**Task objective**
Copy every line of the entries that includes the word "bottom".
Supplied data START
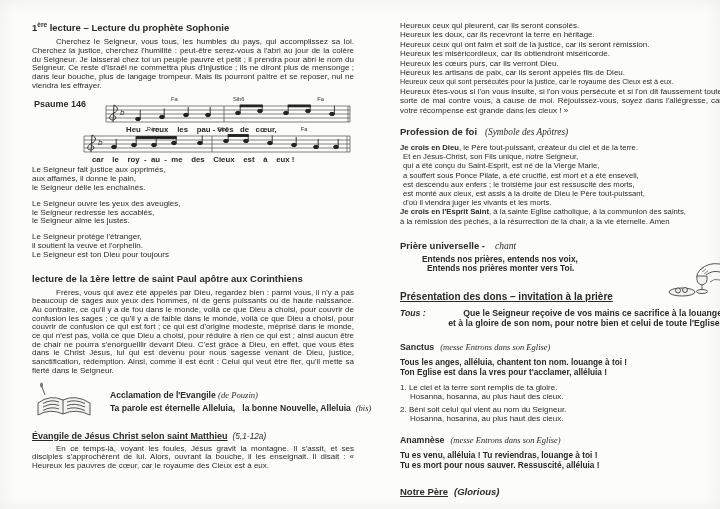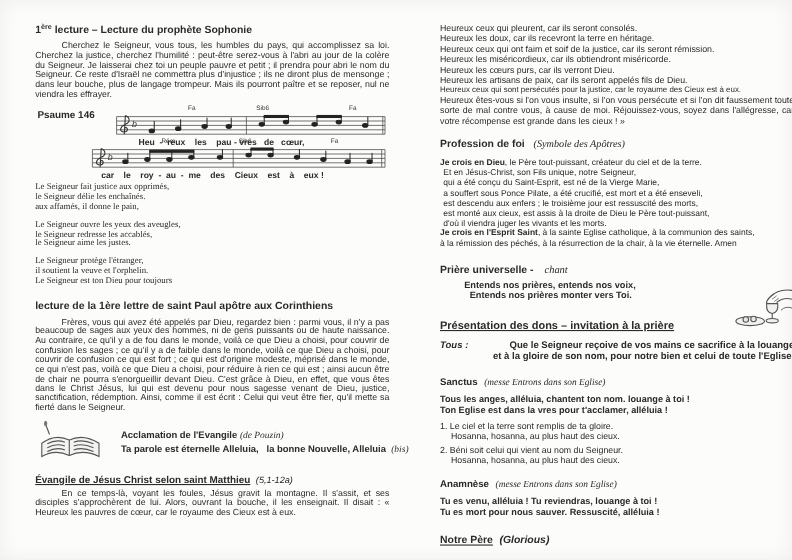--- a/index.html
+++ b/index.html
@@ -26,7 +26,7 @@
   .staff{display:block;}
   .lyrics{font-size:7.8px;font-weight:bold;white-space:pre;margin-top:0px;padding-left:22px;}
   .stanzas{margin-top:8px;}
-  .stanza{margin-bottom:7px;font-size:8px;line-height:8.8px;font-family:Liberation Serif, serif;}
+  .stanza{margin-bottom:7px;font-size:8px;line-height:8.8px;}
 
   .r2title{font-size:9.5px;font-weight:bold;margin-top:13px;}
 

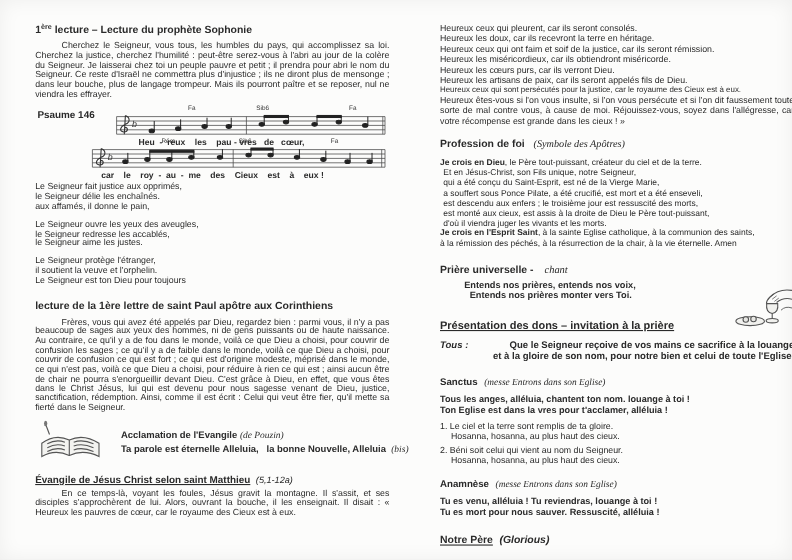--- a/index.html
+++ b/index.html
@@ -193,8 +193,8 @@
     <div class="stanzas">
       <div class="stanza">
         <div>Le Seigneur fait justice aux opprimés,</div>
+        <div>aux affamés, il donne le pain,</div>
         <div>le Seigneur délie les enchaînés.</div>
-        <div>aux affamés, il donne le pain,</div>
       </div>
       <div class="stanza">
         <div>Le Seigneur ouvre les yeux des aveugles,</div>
Supplied data END
**Output below**
-  .stanza{margin-bottom:7px;font-size:8px;line-height:8.8px;font-family:Liberation Serif, serif;}
+  .stanza{margin-bottom:7px;font-size:8px;line-height:8.8px;}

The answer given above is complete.